Things get more complicated if it’s hotter, which increases sweat losses; if the air is dry, which increases breathing losses; or if you start moving around. You can lose up to two liters per hour from sweat, so your fluid needs will depend critically on how much physical activity you do and what the temperature is. Distance-running legend Haile Gebrselassie reportedly had a lab-tested maximum sweat rate of 3.6 liters per hour, one of the highest ever recorded.
You’ll also lose more water in your urine if you’re eating a high-protein diet, because your body needs to dilute the ammonia produced by protein metabolism so that it won’t be toxic to your cells. For that reason, you shouldn’t eat too much protein if you’re short of water—but avoiding protein won’t help if you’re also starving, because then your body will start breaking down muscle protein from inside the body.
On the other hand, when your body digests carbohydrates and fat, water is one of the byproducts of this metabolic reaction. That can add about 500 milliliters per day to your body’s fluid stores, reducing the minimum required fluid intake to 1 liter. This assumes you’ve got food but not water, as you might in the desert or on a lifeboat. Tipton and Montgomery quote a Second World War survivor in that situation: “It was difficult to muster a spit, and eating our hard tack (biscuit) was impossible. After a quarter of an hour of chewing, we still couldn’t swallow it and in the end simply blew the powder away like dust.”
If you don’t meet your minimum requirements, the clock is ticking. Losing more than five percent of your body weight in fluid leads to headaches and other symptoms. Ten percent impairs performance and leaves you dizzy and faint. Beyond that, your skin will start to shrivel, your blood will get dangerously salty, and eventually you’ll be at risk of critically low blood pressure and organ failure. At 15 to 20 percent, which you can reach in three days in a hot climate, you’ll die.
The basic rule of thumb is that you need one calorie per minute to sustain your basal metabolism. That works out to just over 1,400 calories per day, which is what the average human burns at rest. Normal activity levels burn another 1,000 calories, bringing the daily total to 2,400.
The research shows that healthy people can generally maintain their normal work capacity for up to ten days, even with a severe calorie deficit. That fits with what you see in survival shows like Alone: you can spend your initial time sorting out shelter and scouting out resources in your environment, but if you’re not bringing in significant calories after a week, you’re in trouble. It also explains why some of the most successful participants end up spending weeks lying in their shelters and moving as little as possible: a calorie saved is a calorie earned.
You can handle losing about ten percent of your body weight (assuming you’re remaining hydrated, so that the loss represents actual body tissue) without serious physical repercussions.

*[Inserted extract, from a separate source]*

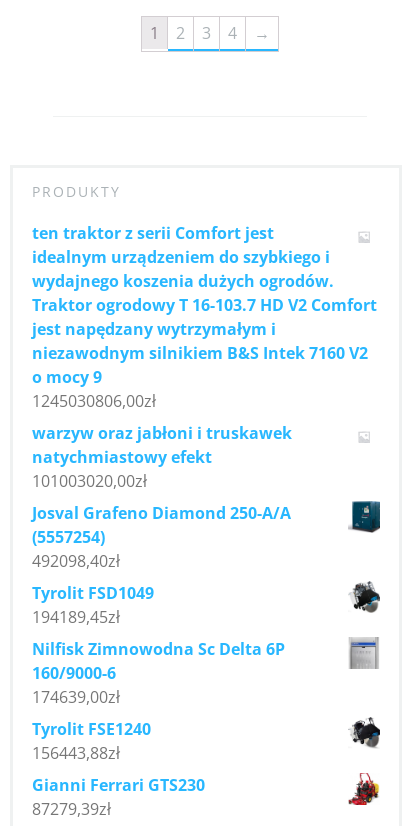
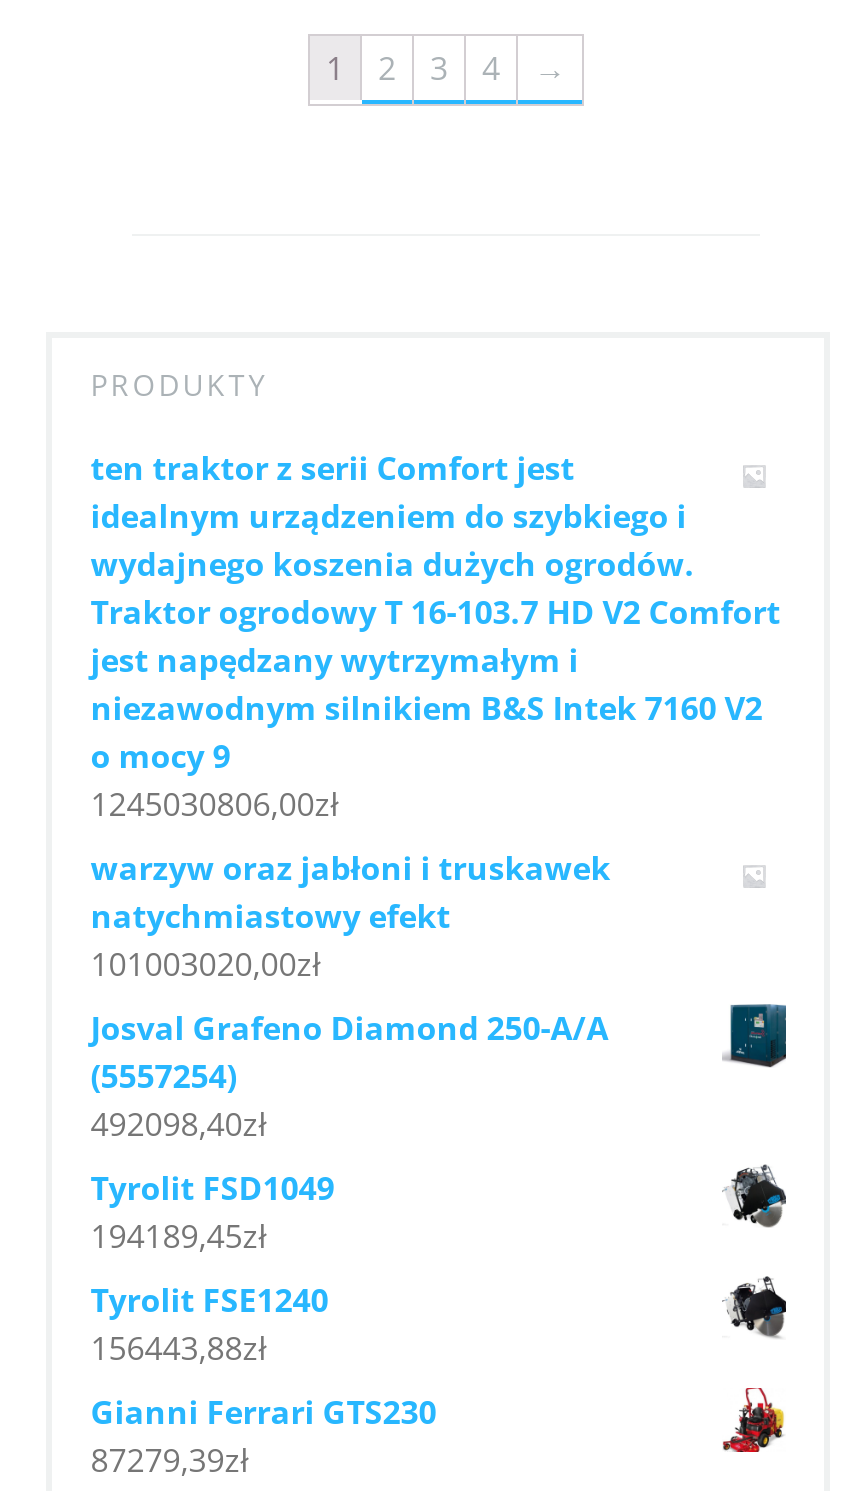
- Nilfisk Zimnowodna Sc Delta 6P
- 160/9000-6
- 174639,00zł

- [image]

Beyond that, both strength and endurance begin to drop rapidly. If you lose 20 percent of your lean tissue (i.e. not including fat), you’re in danger of serious damage to your heart, lungs, kidneys, and liver.
Death usually results from organ failure, an infection overwhelming your weakened immune system, or your heart stopping. It takes 40 to 60 days. Kieran Doherty, an Irish Republican Army prisoner, reportedly lasted 73 days on a hunger strike in 1981 before dying. More bizarrely, reported on the case of a 27-year-old man who consumed nothing but water and vitamin supplements for 382 days under medical supervision while dropping from 456 to 180 pounds.
I don’t mean to be flippant about either of these topics. As Tipton and Montgomery note at the start of their paper, it’s awful that so many people in the world today face the very real danger of encountering these limits. But it’s also fascinating: in the human body, the warning lights go on long before the tank is empty.